OW: But that would have been in Italian?

JST:  Yes. He said, “Mostly we just want a safety-net.” But a week before opening night, he called me and said, “How fast can you learn Japanese?” Because when it came down to it, the whole point of the production was that it was in Japanese. So I had a lot of coaching with Eiki Isomura, the conductor  and co-librettist who was a very efficient teacher and I just worked at it. I thought Eiki’s translation was really beautiful. But it was also very true to the Italian, so learning it was easier because I already had a sense of each phrase.

OW:  Sitting there, I just had to kind of divine that it was actually lyrical Japanese.

JST:  Some things were difficult. Some notes are just on an “n” so you have to sing through. Another point of interest is the “u”’ vowel. It’s a sound that is completely different from any of our vowels in English, and very different again from the closed French “u” vowel or the German “ü,” even though reminiscent of the German. So that brand new vowel sound was another challenge. Once I got my head around some of the major differences though, it was actually lovely to sing in.

OW: How did you start out your career as a singer?

JST: I’m from Melbourne. My singing teacher in high school was an opera singer so she got me to do a lot of youth operas and I went through the Victorian College of the Arts [VCA, in Melbourne] and for about five years after VCA I was working for different companies and singing around Australia but I really wanted to do more study. I’d come on a study trip over here and just fell in love with New York and wanted to live there. I’d had a lot of help through the Melba Opera Trust, and part of the reason why I moved over here is because I had a mentorship through that. 

OW: So the Melba Trust was set up by the Melbourne-born soprano to encourage Australian singers?

JST:  There was originally the Melba Conservatorium endowed by Dame Nellie with a generous bequest after her death in 1931 but when that closed they turned that into the Melba Trust.

OW: What is Australia like as a nurturing ground for singers?

JST: There are some really high-quality teachers in the conservatoria and I think a lot of the companies like to nurture young singers. Melbourne University has a Master of Music (Opera Performance) which offers industry placements with Australian or overseas companies.

OW: But you found Australia incredibly supportive?
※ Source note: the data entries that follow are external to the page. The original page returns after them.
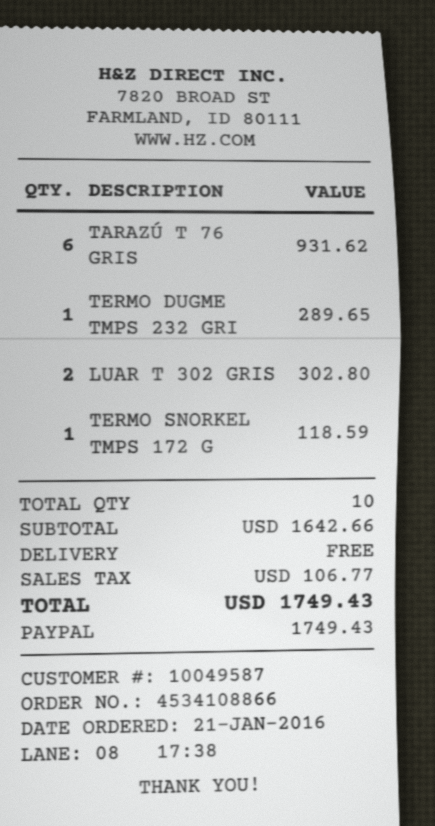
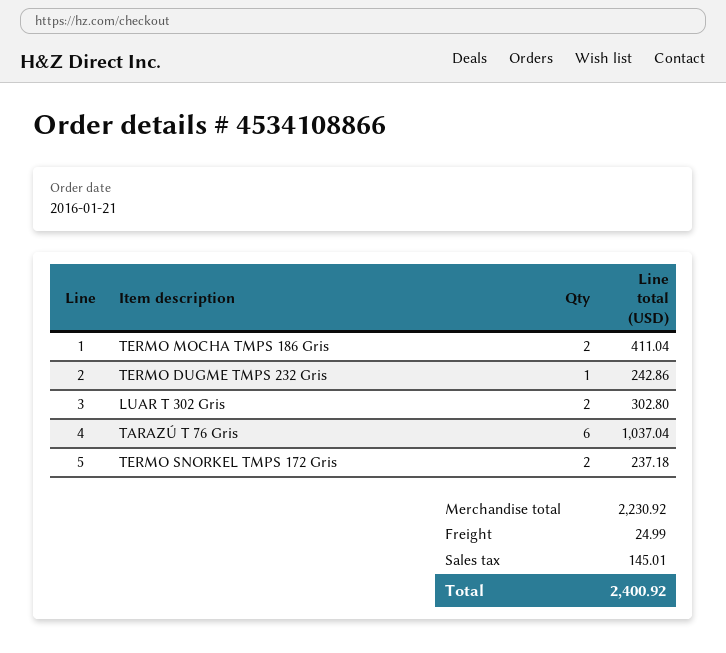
TARAZÚ T 76 GRIS: 6 for 931.62 -> 6 for 1037.04
TERMO DUGME TMPS 232 GRI: 1 for 289.65 -> 1 for 242.86
TERMO SNORKEL TMPS 172 G: 1 for 118.59 -> 2 for 237.18
TERMO MOCHA TMPS 186 Gris: none -> 2 for 411.04
subtotal: 1642.66 -> 2230.92
shipping: 0.00 -> 24.99
tax: 106.77 -> 145.01
total: 1749.43 -> 2400.92

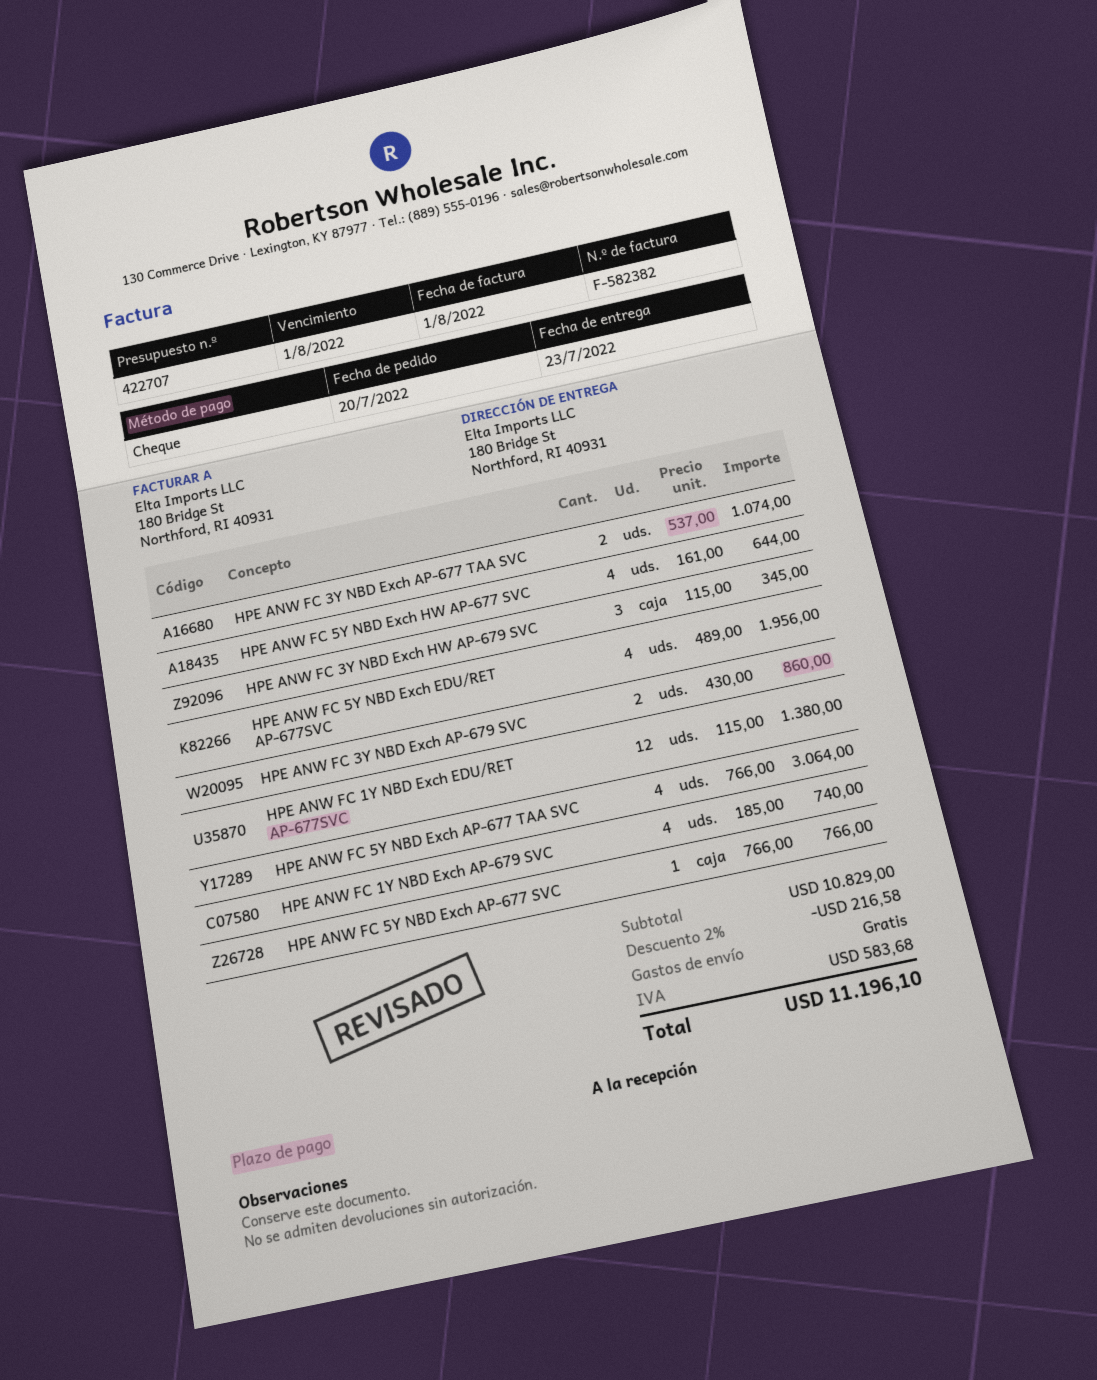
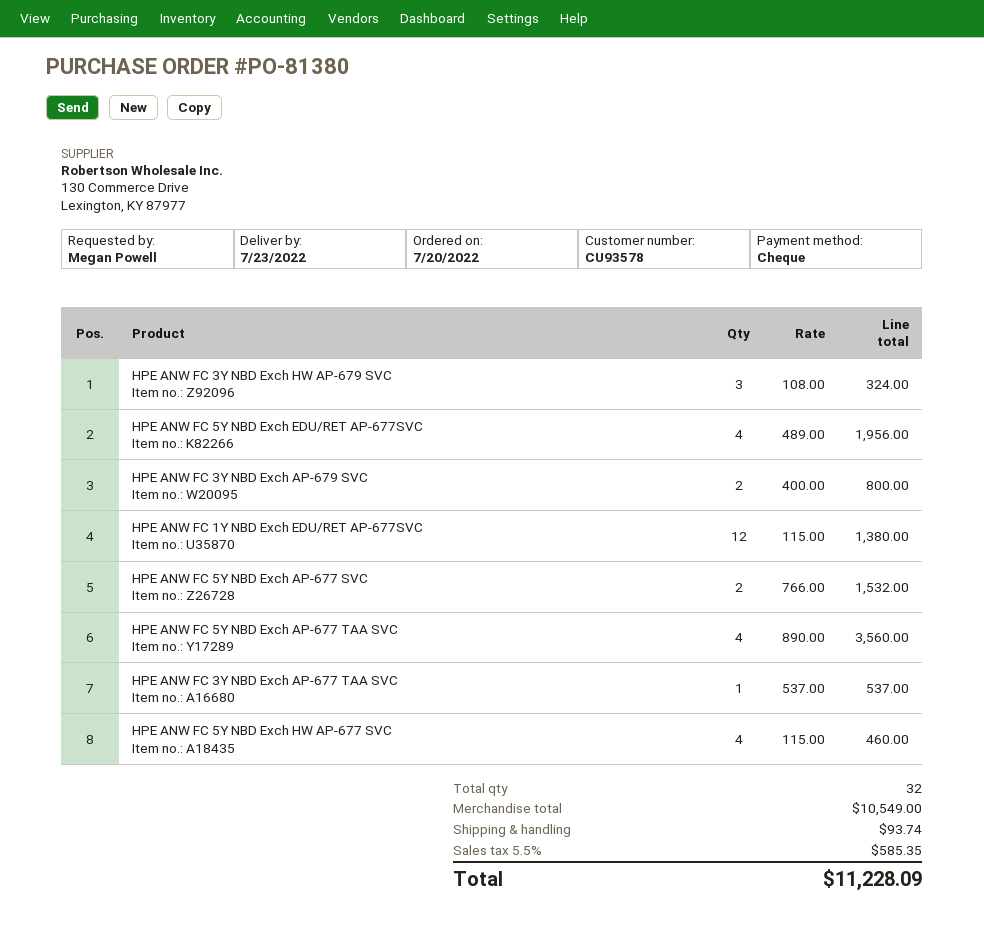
HPE ANW FC 3Y NBD Exch AP-677 TAA SVC: 2 x 537.00 = 1074.00 -> 1 x 537.00 = 537.00
HPE ANW FC 5Y NBD Exch HW AP-677 SVC: 4 x 161.00 = 644.00 -> 4 x 115.00 = 460.00
HPE ANW FC 3Y NBD Exch HW AP-679 SVC: 3 x 115.00 = 345.00 -> 3 x 108.00 = 324.00
HPE ANW FC 3Y NBD Exch AP-679 SVC: 2 x 430.00 = 860.00 -> 2 x 400.00 = 800.00
HPE ANW FC 5Y NBD Exch AP-677 TAA SVC: 4 x 766.00 = 3064.00 -> 4 x 890.00 = 3560.00
HPE ANW FC 1Y NBD Exch AP-679 SVC: 4 x 185.00 = 740.00 -> none
HPE ANW FC 5Y NBD Exch AP-677 SVC: 1 x 766.00 = 766.00 -> 2 x 766.00 = 1532.00
subtotal: 10829.00 -> 10549.00
discount: 2% = 216.58 -> none
shipping: 0.00 -> 93.74
tax: 583.68 -> 585.35
total: 11196.10 -> 11228.09

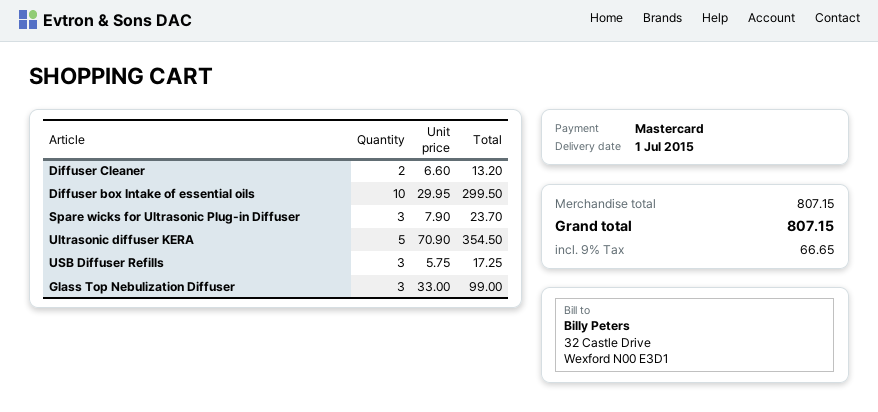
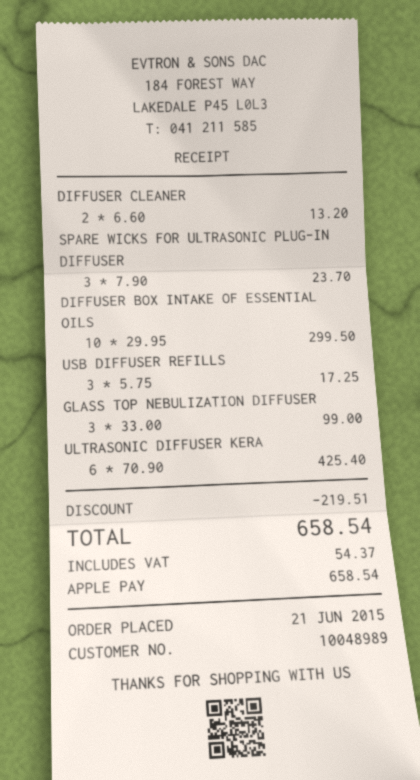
payment method: Mastercard -> Apple Pay
Ultrasonic diffuser KERA: 5 x 70.90 = 354.50 -> 6 x 70.90 = 425.40
discount: none -> 219.51
tax: 66.65 -> 54.37
total: 807.15 -> 658.54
JST: Especially Victorian Opera when I started out. Richard Gill gave me my first chance to sing with them as Pamina in “The Magic Flute.”

OW: And you also did Pamina in Opera on the Beach?

JST: Opera Australia does those location spectaculars, like Opera on the Harbour, and this one they did in Coolangatta on the Gold Coast and it was literally on the beach. It was a huge stage, a huge set. They had 3,000 people all bringing their seats and picnic rugs and they had fireworks at the end. The water was right there, crashing in.

OW: What was it like competing with the surf?

JST: Actually, we were far enough away. It was a deep beach so it was probably about 20 meters between where we were and high tide.

OW: Tell us about “L’opera di Facebook.”

JST: These are short comic opera films written and directed by filmmaker Adam Taylor and composed by Nathan Fletcher. They’re short and fun, and are written around topics we can all relate to. Adam’s actually just released another called “Rumspringawakening”, about this Amish boy who goes on Rumspringa, the Amish adolescent rite of passage, in New York and meets a girl there handing out flyers for an Amish-themed musical on Broadway. 

OW: It’s kind of opera that people can access really quickly, on YouTube, and it’s not going to take up much time.

JST: And you don’t have to pay for it. 

OW: What’s next for you?

JST: I’m singing two more shows with POP this year. And coming up, a couple of New Music events and LA Chorus next season. I’m just trying to do as much as I can. Because I’ve been here about a year and it takes time. 

OW: But you’ve had a starring role in an opera that got broad media coverage.

JST: It’s funny how these things happen. You’re a cover and suddenly you’re thrust on stage.